Data in this exercise —
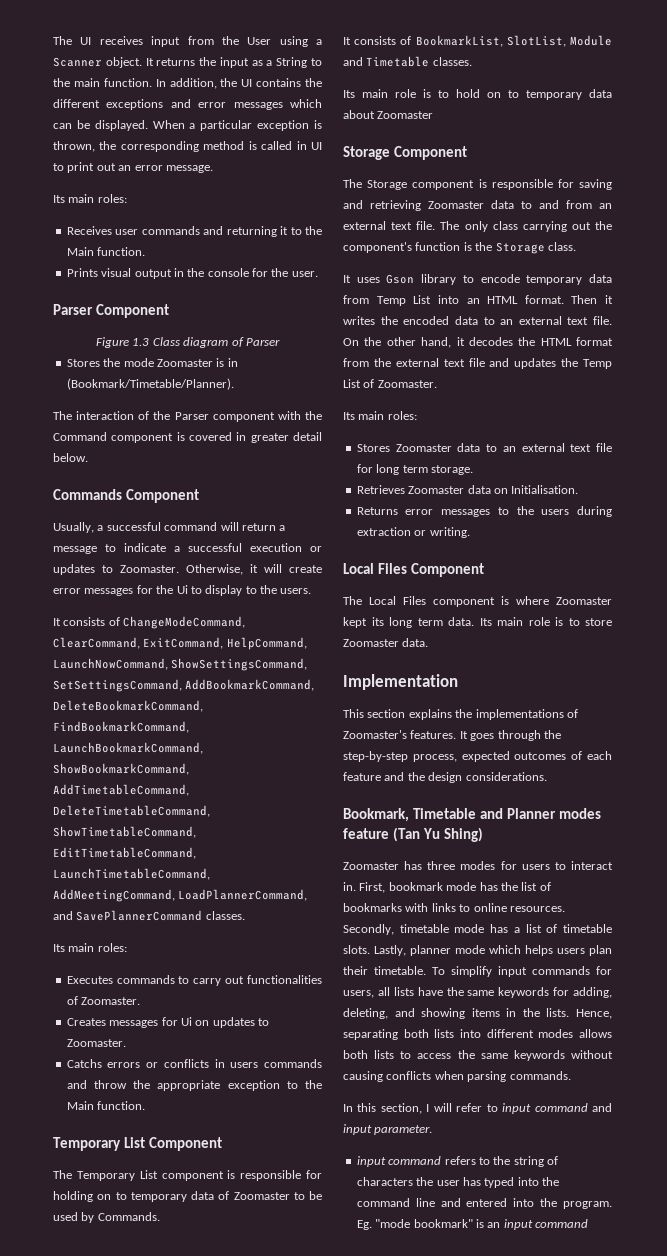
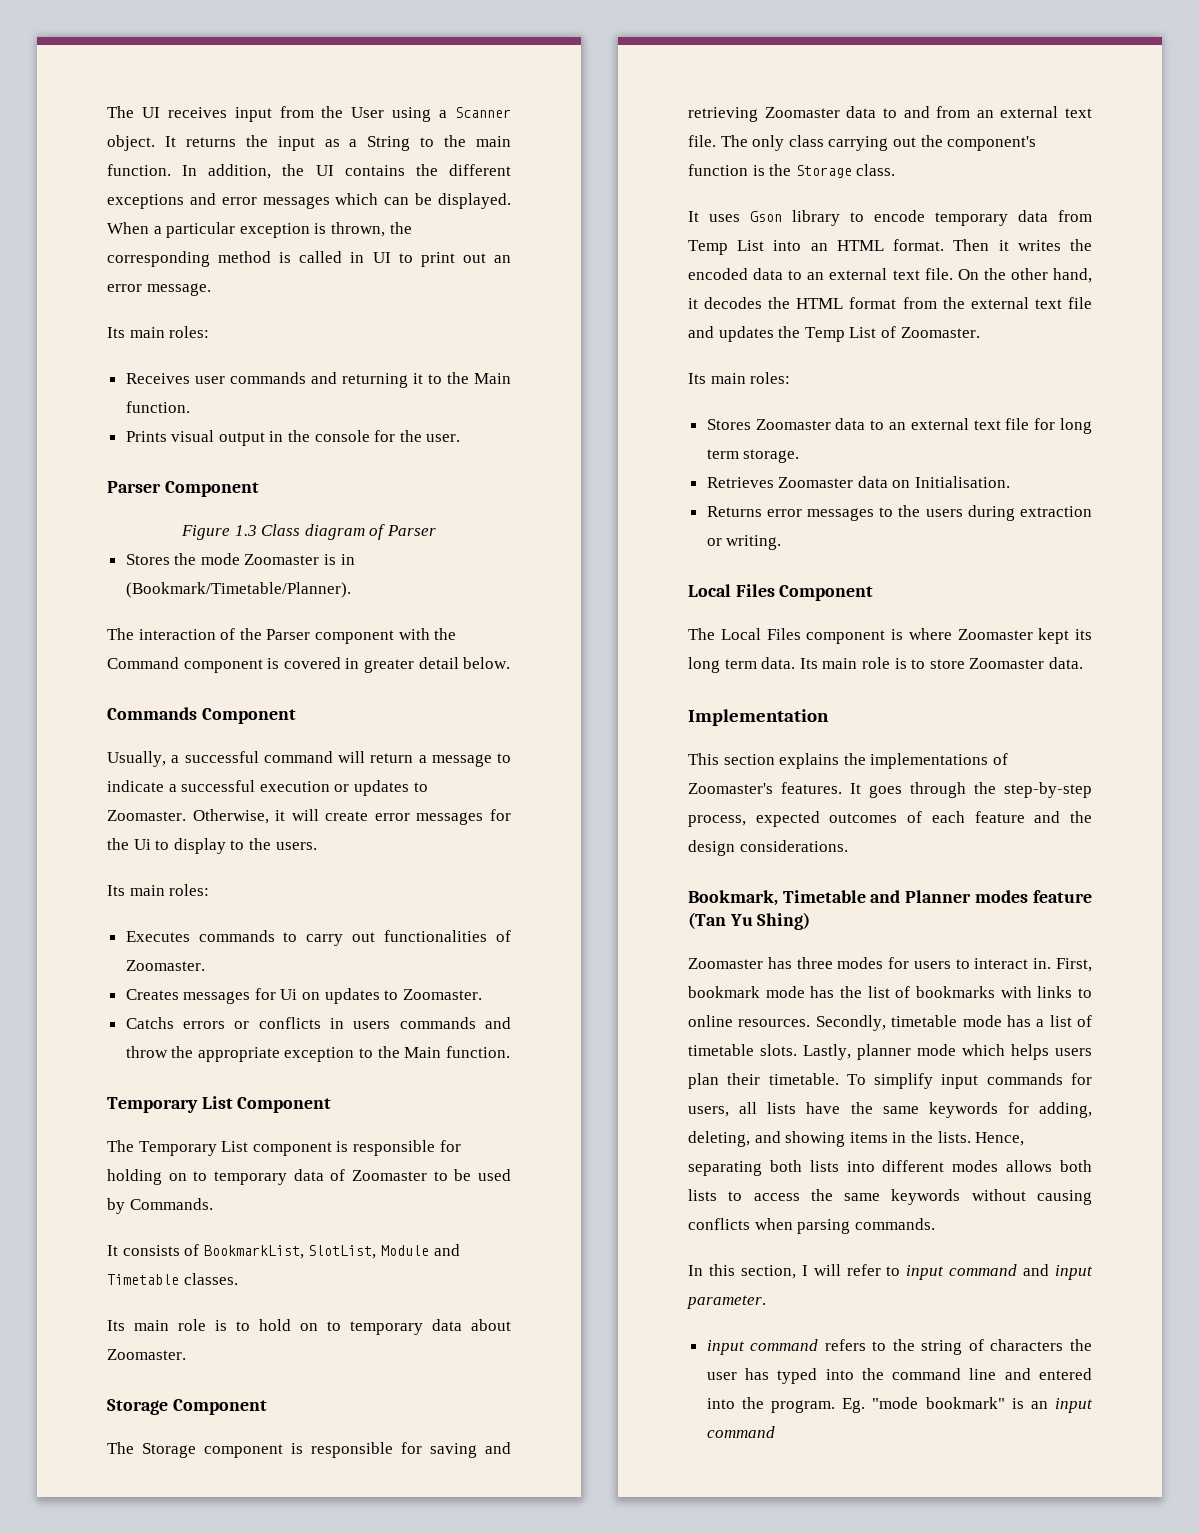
- It consists of ChangeModeCommand, ClearCommand, ExitCommand, HelpCommand, LaunchNowCommand, ShowSettingsCommand, SetSettingsCommand, AddBookmarkCommand, DeleteBookmarkCommand, FindBookmarkCommand, LaunchBookmarkCommand, ShowBookmarkCommand, AddTimetableCommand, DeleteTimetableCommand, ShowTimetableCommand, EditTimetableCommand, LaunchTimetableCommand, AddMeetingCommand, LoadPlannerCommand, and SavePlannerCommand classes.
- Its main role is to hold on to temporary data about Zoomaster
+ Its main role is to hold on to temporary data about Zoomaster.

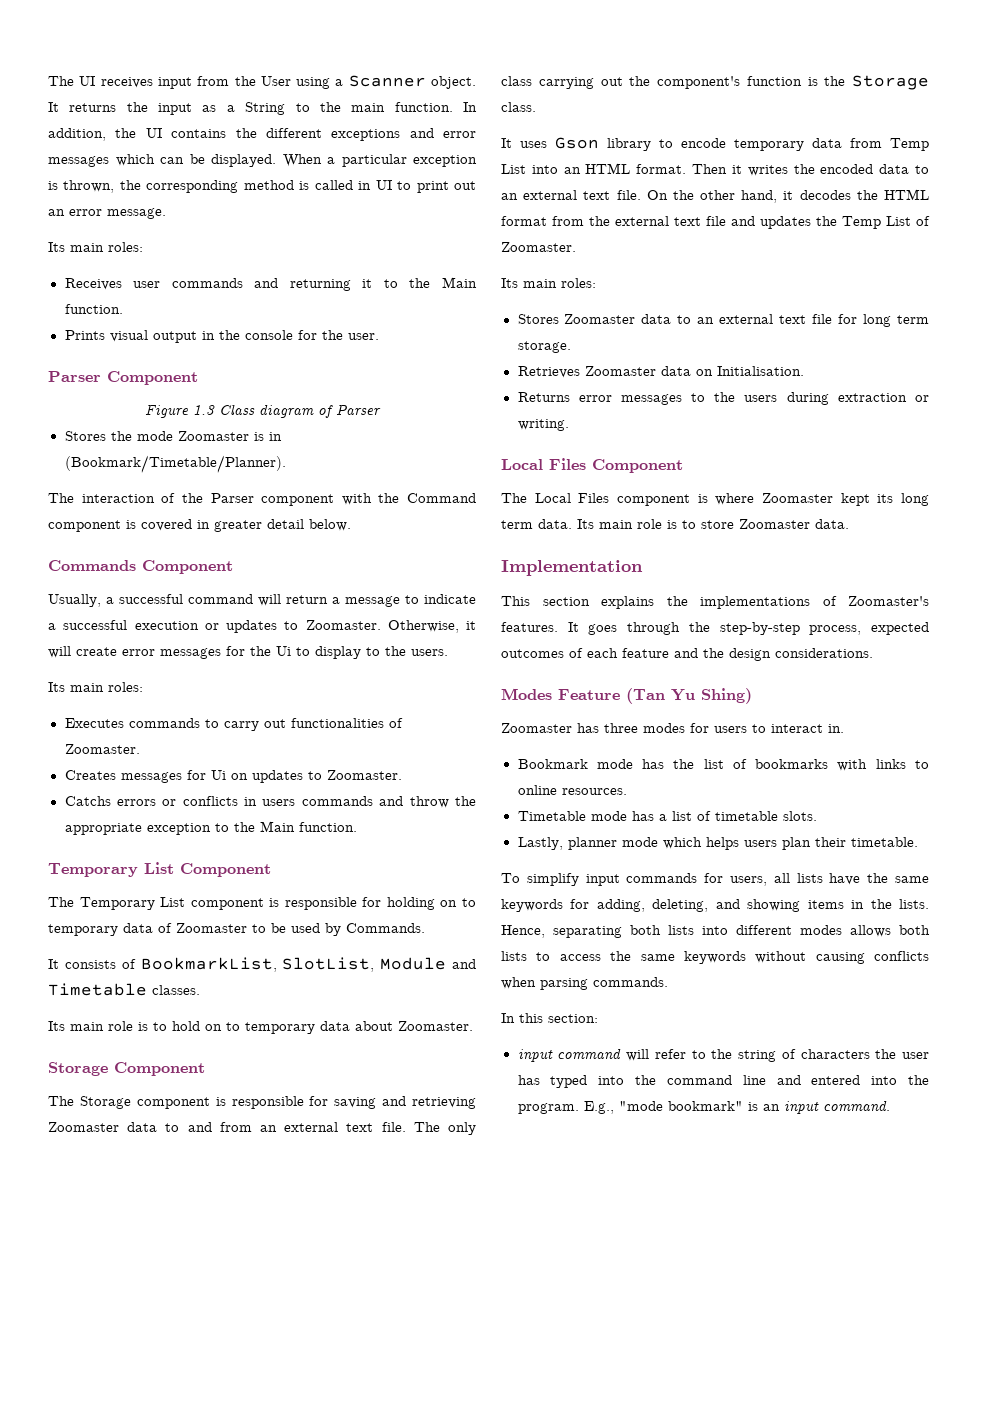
- Bookmark, Timetable and Planner modes feature (Tan Yu Shing)
+ Modes Feature (Tan Yu Shing)
- Zoomaster has three modes for users to interact in. First, bookmark mode has the list of bookmarks with links to online resources. Secondly, timetable mode has a list of timetable slots. Lastly, planner mode which helps users plan their timetable. To simplify input commands for users, all lists have the same keywords for adding, deleting, and showing items in the lists.
+ Zoomaster has three modes for users to interact in.
+ Bookmark mode has the list of bookmarks with links to online resources.
+ Timetable mode has a list of timetable slots.
+ Lastly, planner mode which helps users plan their timetable.
+ To simplify input commands for users, all lists have the same keywords for adding, deleting, and showing items in the lists.
- In this section, I will refer to input command and input parameter.
- input command refers to the string of characters the user has typed into the command line and entered into the program.
+ In this section:
+ input command will refer to the string of characters the user has typed into the command line and entered into the program.
- Eg. "mode bookmark" is an input command
+ E.g., "mode bookmark" is an input command.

Your assignment — Only the lines containing "program" are needed; copy each of them from the data.

Solution to this task —
- input command refers to the string of characters the user has typed into the command line and entered into the program.
+ input command will refer to the string of characters the user has typed into the command line and entered into the program.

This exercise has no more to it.